_TASK TO CARRY OUT_
Print only the closing part of the entries. It starts at the line containing "LIMPIADOR DE LENGUA" and includes the final line, exactly as written.

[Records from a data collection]
/---

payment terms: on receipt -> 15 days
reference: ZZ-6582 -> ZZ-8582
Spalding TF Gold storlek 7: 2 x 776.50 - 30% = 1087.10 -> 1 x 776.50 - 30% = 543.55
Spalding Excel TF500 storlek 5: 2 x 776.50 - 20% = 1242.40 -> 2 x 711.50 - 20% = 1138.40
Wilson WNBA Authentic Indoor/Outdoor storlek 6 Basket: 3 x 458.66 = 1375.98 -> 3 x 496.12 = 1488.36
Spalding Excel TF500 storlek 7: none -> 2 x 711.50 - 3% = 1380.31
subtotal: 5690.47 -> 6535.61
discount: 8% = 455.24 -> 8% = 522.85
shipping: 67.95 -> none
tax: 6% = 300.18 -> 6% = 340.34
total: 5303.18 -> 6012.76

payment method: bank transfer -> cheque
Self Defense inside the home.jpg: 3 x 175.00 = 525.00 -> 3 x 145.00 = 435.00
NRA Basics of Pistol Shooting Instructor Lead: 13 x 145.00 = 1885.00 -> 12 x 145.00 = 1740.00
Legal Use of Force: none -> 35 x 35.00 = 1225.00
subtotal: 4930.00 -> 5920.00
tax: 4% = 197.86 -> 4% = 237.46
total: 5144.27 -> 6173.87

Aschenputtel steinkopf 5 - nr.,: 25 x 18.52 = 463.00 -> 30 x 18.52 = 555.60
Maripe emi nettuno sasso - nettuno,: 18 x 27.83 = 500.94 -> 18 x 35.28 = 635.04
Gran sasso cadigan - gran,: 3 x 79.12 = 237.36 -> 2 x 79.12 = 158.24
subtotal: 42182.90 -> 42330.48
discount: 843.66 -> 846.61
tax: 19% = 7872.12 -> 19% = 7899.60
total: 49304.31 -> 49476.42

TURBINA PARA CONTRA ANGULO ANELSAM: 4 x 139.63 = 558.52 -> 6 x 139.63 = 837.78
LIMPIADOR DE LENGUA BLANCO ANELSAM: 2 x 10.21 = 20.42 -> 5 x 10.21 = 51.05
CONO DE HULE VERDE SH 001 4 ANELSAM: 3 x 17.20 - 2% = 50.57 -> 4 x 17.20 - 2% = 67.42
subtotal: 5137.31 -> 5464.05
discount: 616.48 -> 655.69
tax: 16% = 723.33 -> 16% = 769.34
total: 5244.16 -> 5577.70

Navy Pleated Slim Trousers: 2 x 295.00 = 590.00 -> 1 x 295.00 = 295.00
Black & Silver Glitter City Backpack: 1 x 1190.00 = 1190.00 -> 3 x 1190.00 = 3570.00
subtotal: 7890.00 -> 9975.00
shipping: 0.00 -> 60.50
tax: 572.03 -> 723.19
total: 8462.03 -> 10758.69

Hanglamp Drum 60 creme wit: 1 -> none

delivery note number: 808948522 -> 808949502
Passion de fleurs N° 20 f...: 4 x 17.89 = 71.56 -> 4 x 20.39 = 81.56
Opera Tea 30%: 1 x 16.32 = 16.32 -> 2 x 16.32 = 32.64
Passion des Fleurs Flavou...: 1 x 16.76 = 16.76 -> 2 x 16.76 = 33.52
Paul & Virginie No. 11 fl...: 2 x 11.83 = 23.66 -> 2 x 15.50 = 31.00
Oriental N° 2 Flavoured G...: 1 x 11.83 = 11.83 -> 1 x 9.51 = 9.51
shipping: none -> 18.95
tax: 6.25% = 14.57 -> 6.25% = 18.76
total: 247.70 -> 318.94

\---

_EXERCISE OUTPUT_
LIMPIADOR DE LENGUA BLANCO ANELSAM: 2 x 10.21 = 20.42 -> 5 x 10.21 = 51.05
CONO DE HULE VERDE SH 001 4 ANELSAM: 3 x 17.20 - 2% = 50.57 -> 4 x 17.20 - 2% = 67.42
subtotal: 5137.31 -> 5464.05
discount: 616.48 -> 655.69
tax: 16% = 723.33 -> 16% = 769.34
total: 5244.16 -> 5577.70

Navy Pleated Slim Trousers: 2 x 295.00 = 590.00 -> 1 x 295.00 = 295.00
Black & Silver Glitter City Backpack: 1 x 1190.00 = 1190.00 -> 3 x 1190.00 = 3570.00
subtotal: 7890.00 -> 9975.00
shipping: 0.00 -> 60.50
tax: 572.03 -> 723.19
total: 8462.03 -> 10758.69

Hanglamp Drum 60 creme wit: 1 -> none

delivery note number: 808948522 -> 808949502
Passion de fleurs N° 20 f...: 4 x 17.89 = 71.56 -> 4 x 20.39 = 81.56
Opera Tea 30%: 1 x 16.32 = 16.32 -> 2 x 16.32 = 32.64
Passion des Fleurs Flavou...: 1 x 16.76 = 16.76 -> 2 x 16.76 = 33.52
Paul & Virginie No. 11 fl...: 2 x 11.83 = 23.66 -> 2 x 15.50 = 31.00
Oriental N° 2 Flavoured G...: 1 x 11.83 = 11.83 -> 1 x 9.51 = 9.51
shipping: none -> 18.95
tax: 6.25% = 14.57 -> 6.25% = 18.76
total: 247.70 -> 318.94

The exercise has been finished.